Create a development certificate authority

[matze]

When working with the infrastructure repository, especially when accessing a box via HTTPS, one currently needs to manually create exceptions for the self-signed certificates in modules/private-stub. This is not only annoying and - over extend of time - a bit time-consuming, it also requires test-code being specifically aligned. Especially the latter is worth avoiding, in order to ensure tested and productive code (and thus behavior) is as similar as possible.

Fortunately, improvement is quite simple here: We can establish our own, local CA for development and testing purpose. Subsequently, we can replace the current certificates in the private-stub module with new ones signed by that instance. Developers and testers would then just need to register the CA in their own system, so that these certs would be accepted just as if it where an official one.

There's just one caveat to consider: The CA's private bits themselves should be maintained by a trusted body. Otherwise we could be "compromised from the inside".

[trev]

There's just one caveat to consider: The CA's private bits themselves should be maintained by a trusted body. Otherwise we could be "compromised from the inside".

That's exactly the issue I see with this approach - we need to keep the CA's private key secure, otherwise we will create quite a security issue for ourselves here. Personally, I don't have an issue with adding a permanent certificate exception for test servers, that's two seconds I need to spend once for each IP and is perfectly secure. Is there really an issue here worth the headache that this MITM CA certificate will create?

[kzar]

Well for what it's worth I found development to be a pain for the reasons matze said. If we set up our own CA we could mention it in the new developer starter's guide and they'd be set up straight away. (I appreciate it would be extra work maintaining the keys though.)

[trev]

Replying to kzar:

Well for what it's worth I found development to be a pain for the reasons matze said.

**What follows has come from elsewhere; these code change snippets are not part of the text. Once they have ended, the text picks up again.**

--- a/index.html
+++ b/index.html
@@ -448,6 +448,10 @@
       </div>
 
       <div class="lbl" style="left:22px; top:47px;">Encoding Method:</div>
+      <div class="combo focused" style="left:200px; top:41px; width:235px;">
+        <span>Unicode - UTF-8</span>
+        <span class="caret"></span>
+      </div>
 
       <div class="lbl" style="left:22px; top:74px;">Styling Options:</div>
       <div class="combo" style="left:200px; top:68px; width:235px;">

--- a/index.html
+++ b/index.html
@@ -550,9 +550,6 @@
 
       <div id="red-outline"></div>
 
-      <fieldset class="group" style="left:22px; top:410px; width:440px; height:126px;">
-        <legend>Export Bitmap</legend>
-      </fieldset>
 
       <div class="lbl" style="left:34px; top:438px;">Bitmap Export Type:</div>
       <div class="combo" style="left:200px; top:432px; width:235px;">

That's not an answer to my question. Did you add a persistent exception for the testing certificate? And if you did, why was it still a pain?

[fhd]

I don't really see the problem here - what's wrong with accepting the unsafe certificate once (!) in the browser and using wget --no-check-certificate/curl -k?

[kzar]

@fhd Chrome no longer gives you the option to accept the unsafe certificate once :(

[matze]

@trev
I'd like to know why you consider this a "MITM CA certificate". And why it may cause "headache". Is it really that hard to keep a private key secure? (Note that the “trused body” I’ve mentioned was actually a synonym for “Wladimir and Felix” - according to our current structure.)

@fhd
Nothing is wrong with the exceptional approach, if you know what you are doing and only have to use it occasionally. Unfortunately, most users, testers and developers do not know (though the latter often believe they do). In addition, especially when developing in infrastructure and testing components for Eyeo, it's also not something that occurs occasionally - but a bunch of times each day. However, I won't start a theoretical discussion about the definition of exceptions here (nor a sociological one about people who get used to circumvent rules and start making mistakes).

@all
In addition to the Chrome situation, one must also consider additional issues when developing with self-signed certificates:

Any additional step to circumvent certificate checks within software and infrastructure tests is an unnecessary derivation from the production environment. Especially in infrastructure, this can be prone to errors and to not discovering issues before deploy or - even worse - exploit. Though the rather is pretty rare and a lot of steps have to fail before it comes that far - it happens.

Please also consider the scenario where one’s used to accepting the self-signed certificate for a test role within our infrastructure repo and the Vagrant boxes. How often does anyone check whether the browser actually prompts for a self-signed key - and not some other issue with the chiffres? Most likely, any of the possible issues will not be discovered until it reaches production.

In addition, there’s plenty of possible scenarios where the requirement for an exception is not that obvious. Consider ​https://reports.adblockplus.org/, for example, where the ABP extension queries the URL, not the user. Without being fully aware of the situation, a developer can spend hours to figure out why that one won’t work in development - until white-listed explicitly. (Actually, I’m not even sure that this works with the user exceptions.)

For myself I consider development with self-signed certificates being unprofessional, due to the aforementioned reasons and a bunch of others (which do not apply to ABP/Eyeo so far).

Cheers!
Matze

PS: I've worked with a bunch of global players where employees (including testers) weren't even allowed to make (e.g. browser-) exceptions, and developers weren't allowed to produce code circumventing certificate validation. Well, back then, our own company was pretty embarrassed being the only party providing stubs - and never made the same mistake again.

[fhd]

OK, now I got it - if you can't accept an exception permanently in Chrome anymore, that's a pain indeed.

The security problem seems quite manageable, so I'm all for it.

[trev]

@fhd: I guess that adding the private key for this CA certificate to our shared passwords would be ok. That way we'll have an encrypted backup copy. And everybody can decide for themselves whether they want to add the CA or rather work with exceptions instead.